Sementara untuk Keluarga Penerima Manfaat (KPM) Bantuan Pangan Non Tunai (BPNT) di Kota Baubau hanya berjumlah 7010 penerima, sesuai kuota yang diberikan Kemeterian Sosial RI.

Sehingga langkah yang diambil Dinsos Baubau adalah melakukan verifikasi penduduk miskin di tiap bulannya.

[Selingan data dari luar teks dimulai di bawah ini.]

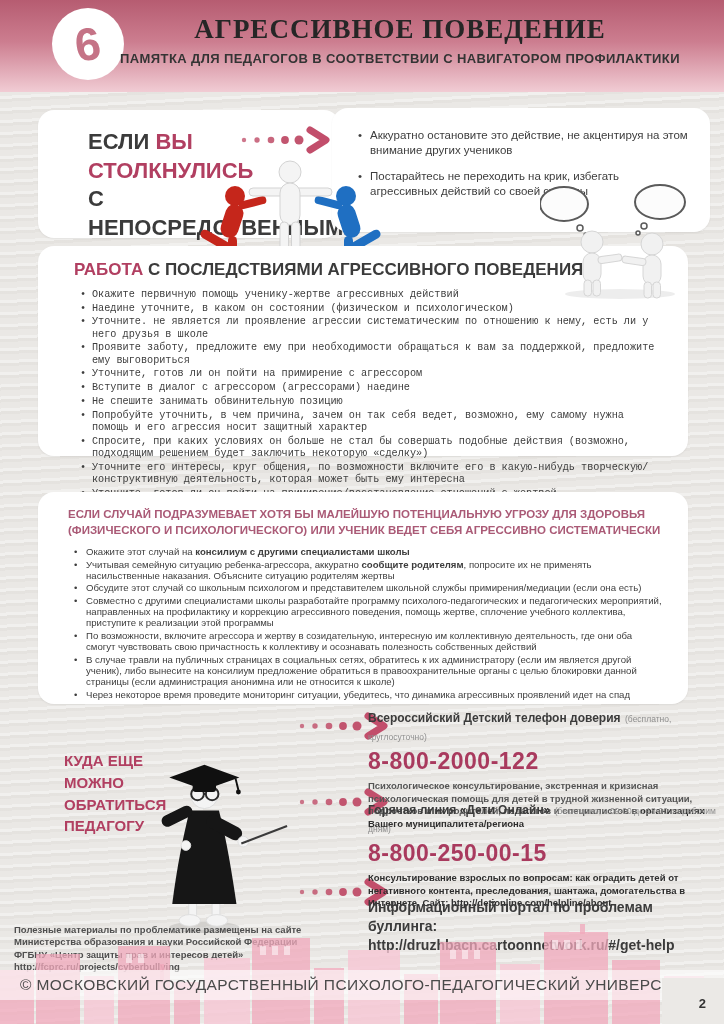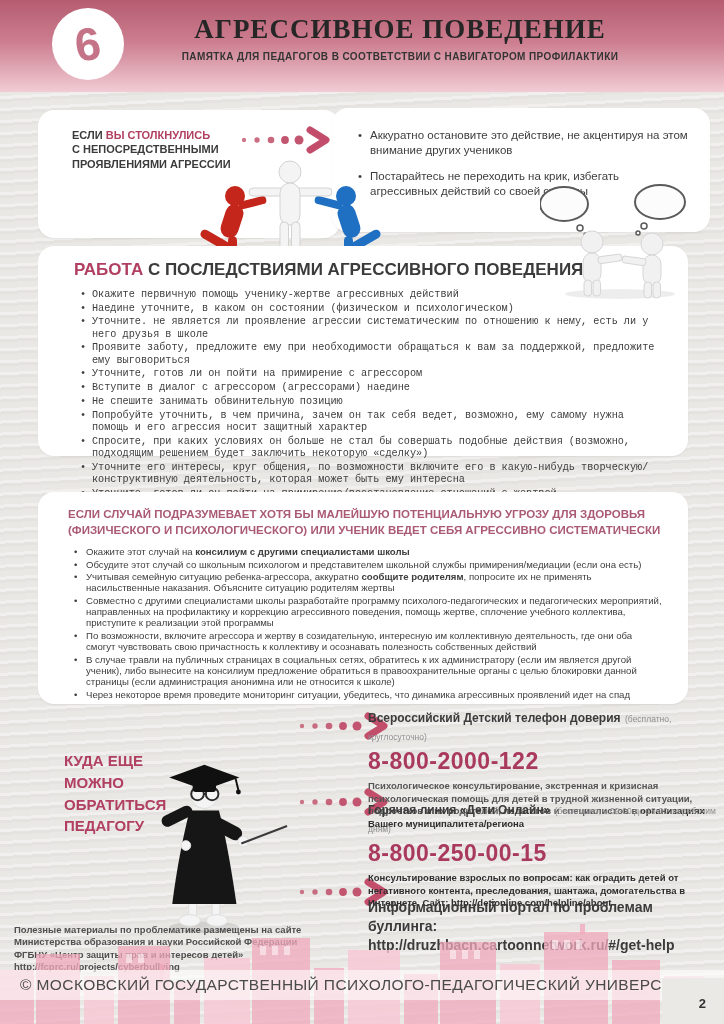--- a/index.html
+++ b/index.html
@@ -15,7 +15,7 @@
   .logo-num{font-size:46px;font-weight:bold;color:#c57386;transform:rotate(-8deg);line-height:1;}
   .header-titles{position:absolute;left:120px;top:14px;width:560px;text-align:center;}
   .page-title{font-size:27px;font-weight:bold;color:#262626;letter-spacing:1px;font-family:Liberation Serif, serif;}
-  .page-subtitle{font-size:10px;font-weight:bold;color:#343434;margin-top:6px;letter-spacing:.4px;}
+  .page-subtitle{font-size:13px;font-weight:bold;color:#343434;margin-top:6px;letter-spacing:.4px;}
   
   .card{position:absolute;background:#fff;border-radius:16px;box-shadow:0 1px 2px rgba(0,0,0,.06);}
   .card1{left:38px;top:110px;width:302px;height:128px;padding:18px 16px 0 34px;box-sizing:border-box;}

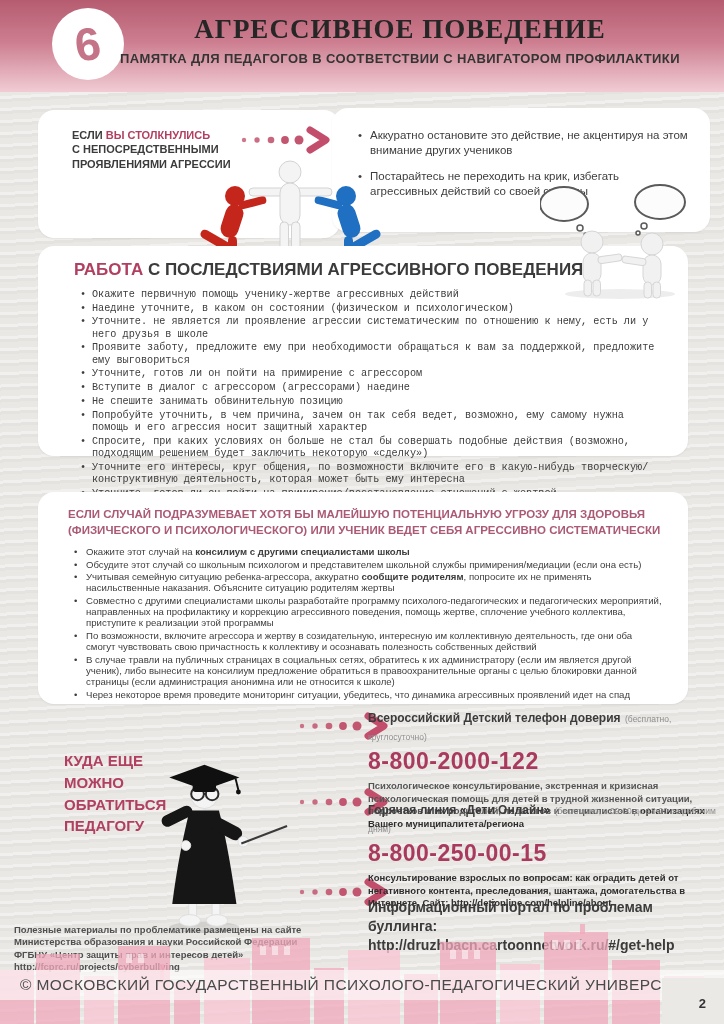--- a/index.html
+++ b/index.html
@@ -19,7 +19,7 @@
   
   .card{position:absolute;background:#fff;border-radius:16px;box-shadow:0 1px 2px rgba(0,0,0,.06);}
   .card1{left:38px;top:110px;width:302px;height:128px;padding:18px 16px 0 34px;box-sizing:border-box;}
-  .h1-line{font-size:11px;font-weight:bold;color:#3b3b3b;line-height:1.3;}
+  .h1-line{font-size:22px;font-weight:bold;color:#3b3b3b;line-height:1.3;margin-left:16px;}
   .accent{color:#b13f61;}
   .card2{left:332px;top:108px;width:378px;height:124px;padding:16px 18px 0 20px;box-sizing:border-box;}
   .bullets{list-style:none;margin:4px;padding:0;}

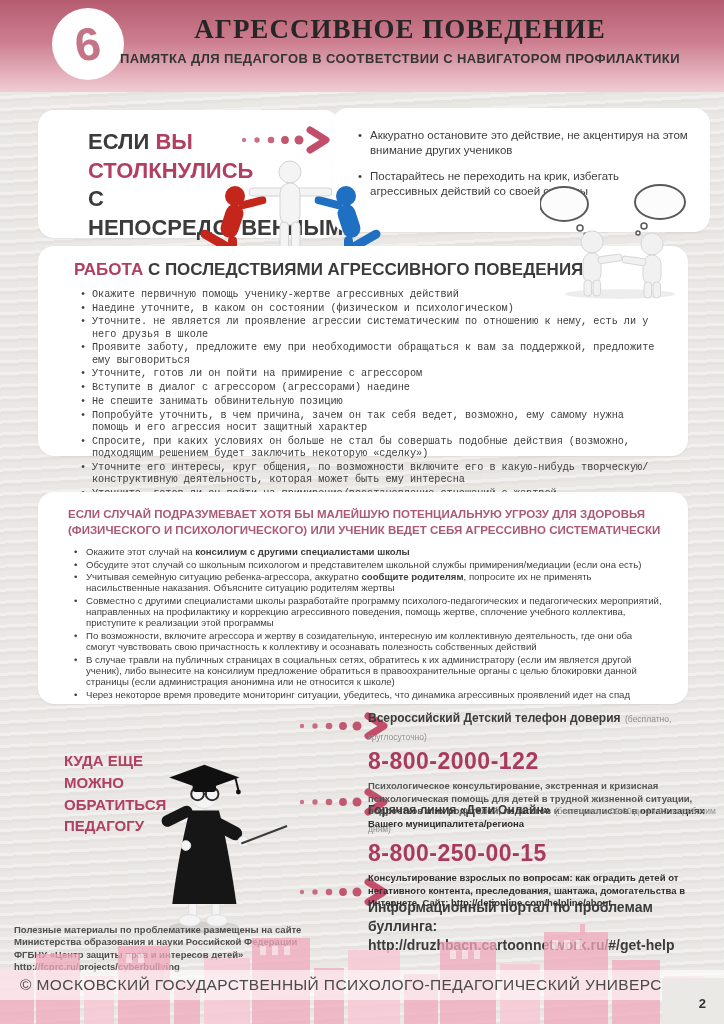--- a/index.html
+++ b/index.html
@@ -165,8 +165,8 @@
     <div class="pink-heading">ЕСЛИ СЛУЧАЙ ПОДРАЗУМЕВАЕТ ХОТЯ БЫ МАЛЕЙШУЮ ПОТЕНЦИАЛЬНУЮ УГРОЗУ ДЛЯ ЗДОРОВЬЯ (ФИЗИЧЕСКОГО И ПСИХОЛОГИЧЕСКОГО) ИЛИ УЧЕНИК ВЕДЕТ СЕБЯ АГРЕССИВНО СИСТЕМАТИЧЕСКИ</div>
     <ul class="bullets" style="width:592px;">
         <li><span>Окажите этот случай на </span><span style="font-weight: bold;">консилиум с другими специалистами школы</span></li>
+        <li><span>Учитывая семейную ситуацию ребенка-агрессора, аккуратно </span><span style="font-weight: bold;">сообщите родителям</span><span>, попросите их не применять насильственные наказания. Объясните ситуацию родителям жертвы</span></li>
         <li>Обсудите этот случай со школьным психологом и представителем школьной службы примирения/медиации (если она есть)</li>
-        <li><span>Учитывая семейную ситуацию ребенка-агрессора, аккуратно </span><span style="font-weight: bold;">сообщите родителям</span><span>, попросите их не применять насильственные наказания. Объясните ситуацию родителям жертвы</span></li>
         <li>Совместно с другими специалистами школы разработайте программу психолого-педагогических и педагогических мероприятий, направленных на профилактику и коррекцию агрессивного поведения, помощь жертве, сплочение учебного коллектива, приступите к реализации этой программы</li>
         <li>По возможности, включите агрессора и жертву в созидательную, интересную им коллективную деятельность, где они оба смогут чувствовать свою причастность к коллективу и осознавать полезность собственных действий</li>
         <li>В случае травли на публичных страницах в социальных сетях, обратитесь к их администратору (если им является другой ученик), либо вынесите на консилиум предложение обратиться в правоохранительные органы с целью блокировки данной страницы (если администрация анонимна или не относится к школе)</li>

Jika ada KPM yang sudah dinyatakan mampu, meninggal, atau pindah daerah maka akan digantikan oleh penduduk miskin lainnya yang belum pernah menerima bantuan.

“Misalnya, kuota yang KPM kan ada 7010, kalau jumlahnya berkurang lagi (meninggal, pindah daerah atau dinyatakan mampu-red), kita penuhi lagi kuotanya, jadi tetap saja terpenuhi kuotanya,” jelas Afris.

Namun berdasarkan pantauan Dinsos, cuma 6000 lebih KPM yang menggunakan bantuannya. Selebihnya sudah tidak aktif lagi, alias sudah tidak belanja, entah pindah daerah atau meninggal.

“Tapi yang real belanja itu hanya 6000 lebih KPM, itu karena ada yang sudah pindah, ada juga yang menolak, karena merasa sudah mampu,” pungkasnya.